Frank Philip Stella was born on May 12, 1936 to a first-generation Sicilian immigrant, and grew up in Malden, a blue-collar suburb of Boston. His father, a gynecologist, sent him to Phillips Academy, Andover, where he earned a reputation for fearlessness (he once lost three front teeth in a dormitory scrap). As a child he never dreamed of being an artist: “My parents’ view was that artists were perhaps a little better than pimps.” But at Princeton University, where he studied history, he joined a night class in painting and drawing and discovered his calling.
After graduating in 1958 he moved to New York, where for a long time he shared a loft studio on West Broadway with Carl Andre and the photographer Hollis Frampton.
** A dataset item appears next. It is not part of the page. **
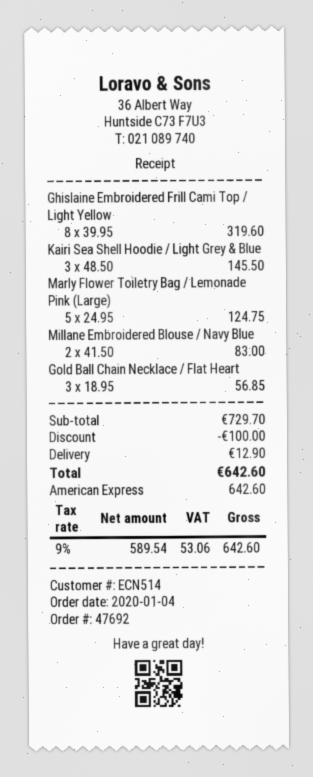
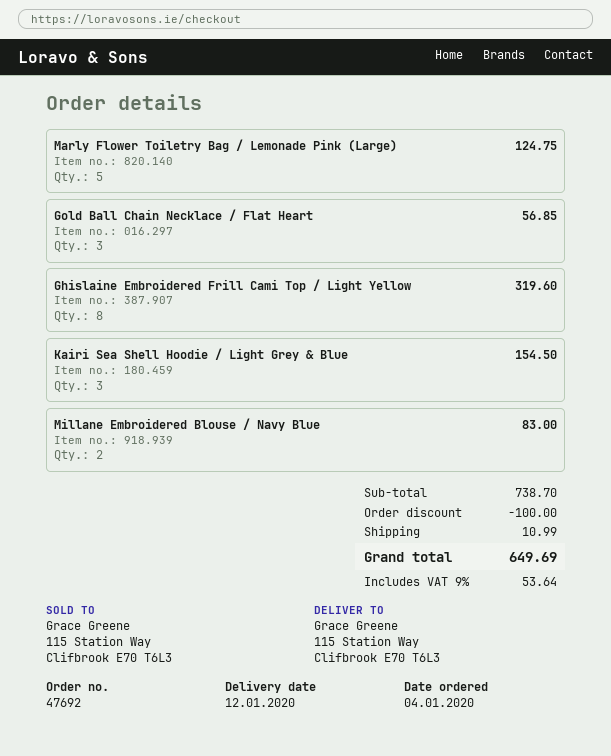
Kairi Sea Shell Hoodie / Light Grey & Blue: 3 for 145.50 -> 3 for 154.50
subtotal: 729.70 -> 738.70
shipping: 12.90 -> 10.99
tax: 9% = 53.06 -> 9% = 53.64
total: 642.60 -> 649.69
Stella’s paintings could fetch millions of dollars but he did not consider himself rich, partly because he had expensive tastes. He liked fast cars and bred racehorses as a hobby.
A man with thick, wavy hair and a high-pitched New Yorker voice (some may remember Joe Pesci in Goodfellas), Stella was known for being so fierce that his friends refused to play tennis with him. Gallery director Lawrence Rubin, who gave Stella his second solo show, in Paris in 1961, once said, “He doesn’t play for the fun of playing. He plays to win. And that’s how he plays art.”
In 2009 he received the National Medal of Arts from President Obama.
In 1961 Stella married the art historian Barbara Rose, with whom he had a daughter and a son. The marriage was dissolved in 1968. He married, secondly in 1978, Harriet McGurk, a paediatrician, with whom he had two sons.